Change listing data
+ + + +

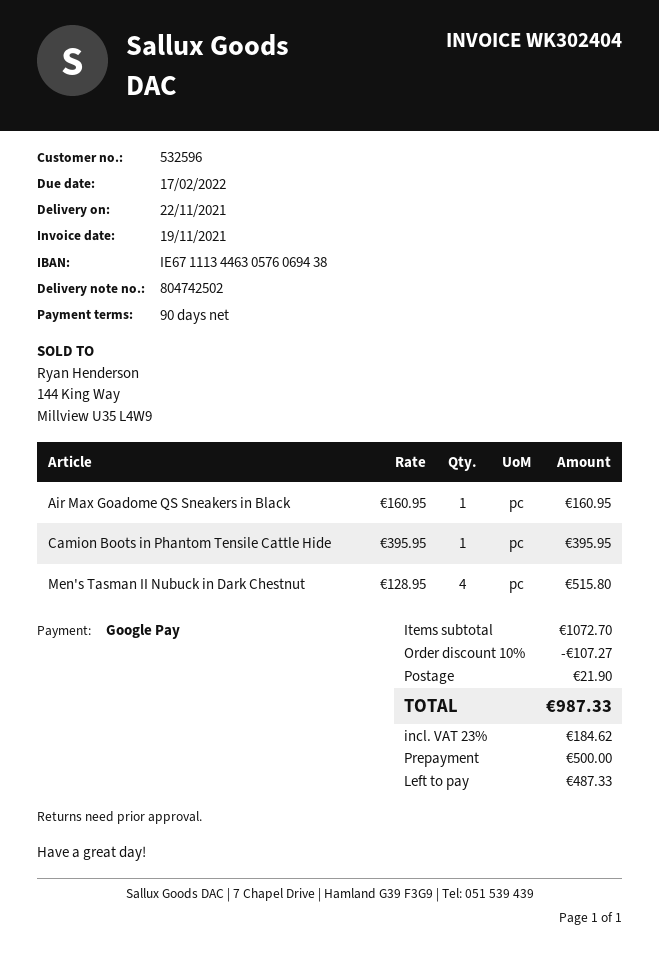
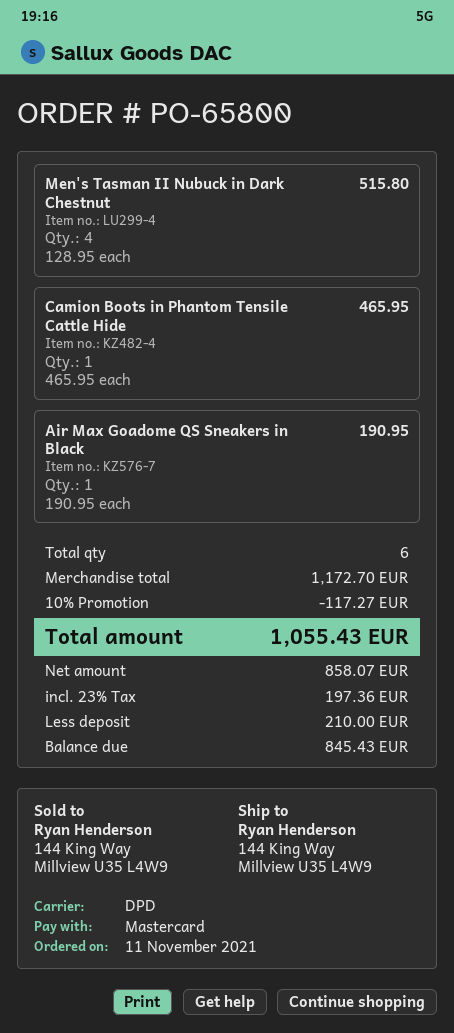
payment method: Google Pay -> Mastercard
Air Max Goadome QS Sneakers in Black: 1 x 160.95 = 160.95 -> 1 x 190.95 = 190.95
Camion Boots in Phantom Tensile Cattle Hide: 1 x 395.95 = 395.95 -> 1 x 465.95 = 465.95
subtotal: 1072.70 -> 1172.70
discount: 10% = 107.27 -> 10% = 117.27
shipping: 21.90 -> none
tax: 23% = 184.62 -> 23% = 197.36
total: 987.33 -> 1055.43
deposit: 500.00 -> 210.00
balance: 487.33 -> 845.43

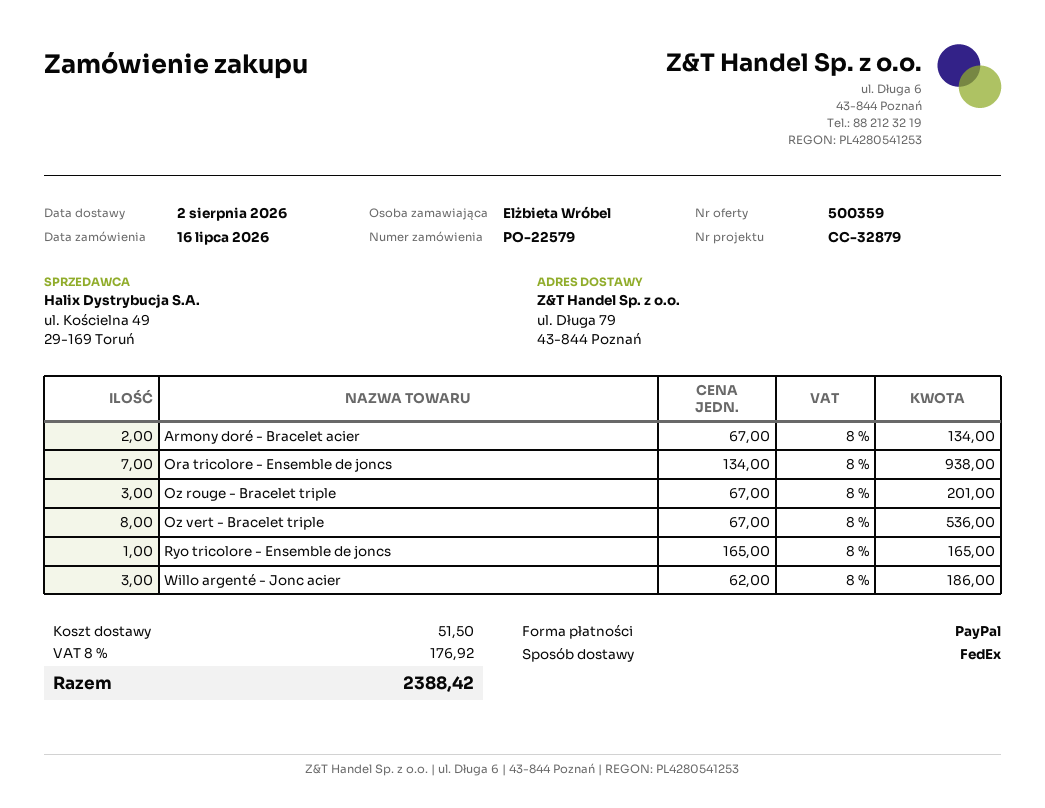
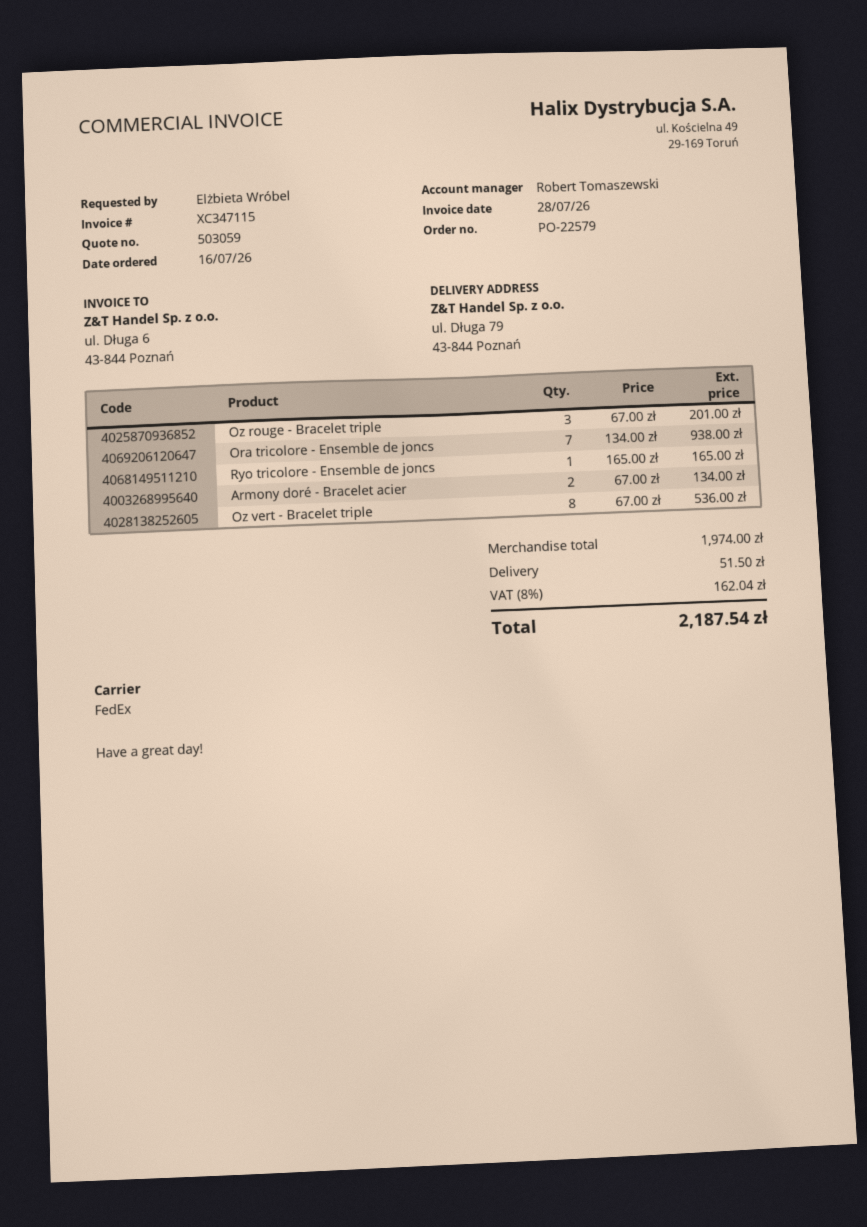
quote number: 500359 -> 503059
Willo argenté - Jonc acier: 3 x 62.00 = 186.00 -> none
tax: 8% = 176.92 -> 8% = 162.04
total: 2388.42 -> 2187.54

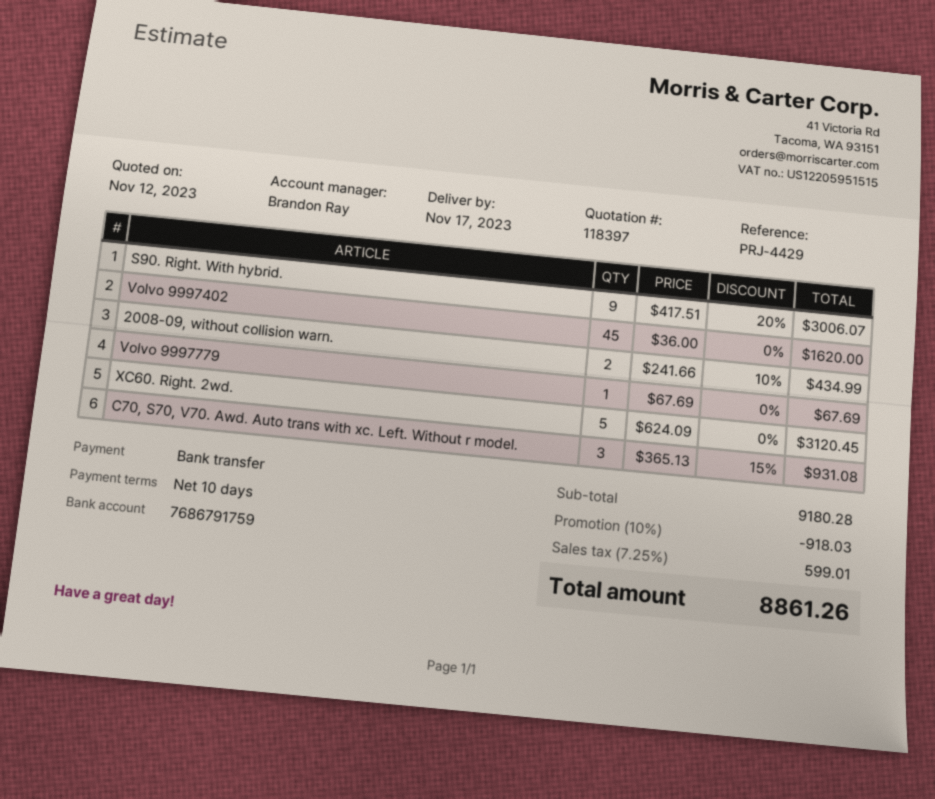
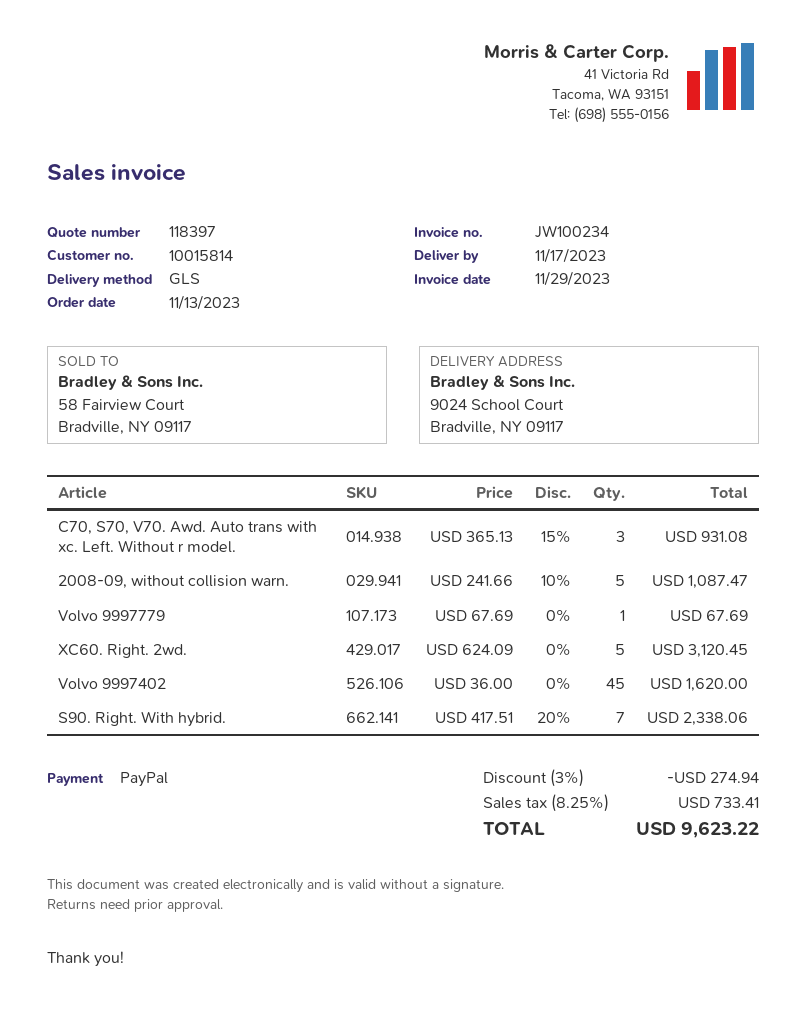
payment method: bank transfer -> PayPal
S90. Right. With hybrid.: 9 x 417.51 - 20% = 3006.07 -> 7 x 417.51 - 20% = 2338.06
2008-09, without collision warn.: 2 x 241.66 - 10% = 434.99 -> 5 x 241.66 - 10% = 1087.47
discount: 10% = 918.03 -> 3% = 274.94
tax: 7.25% = 599.01 -> 8.25% = 733.41
total: 8861.26 -> 9623.22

+ + + +

■ **What you have to do**: Word for word, repeat all of the entries above, leaving out the pictures.

■ **Solution**:
payment method: Google Pay -> Mastercard
Air Max Goadome QS Sneakers in Black: 1 x 160.95 = 160.95 -> 1 x 190.95 = 190.95
Camion Boots in Phantom Tensile Cattle Hide: 1 x 395.95 = 395.95 -> 1 x 465.95 = 465.95
subtotal: 1072.70 -> 1172.70
discount: 10% = 107.27 -> 10% = 117.27
shipping: 21.90 -> none
tax: 23% = 184.62 -> 23% = 197.36
total: 987.33 -> 1055.43
deposit: 500.00 -> 210.00
balance: 487.33 -> 845.43

quote number: 500359 -> 503059
Willo argenté - Jonc acier: 3 x 62.00 = 186.00 -> none
tax: 8% = 176.92 -> 8% = 162.04
total: 2388.42 -> 2187.54

payment method: bank transfer -> PayPal
S90. Right. With hybrid.: 9 x 417.51 - 20% = 3006.07 -> 7 x 417.51 - 20% = 2338.06
2008-09, without collision warn.: 2 x 241.66 - 10% = 434.99 -> 5 x 241.66 - 10% = 1087.47
discount: 10% = 918.03 -> 3% = 274.94
tax: 7.25% = 599.01 -> 8.25% = 733.41
total: 8861.26 -> 9623.22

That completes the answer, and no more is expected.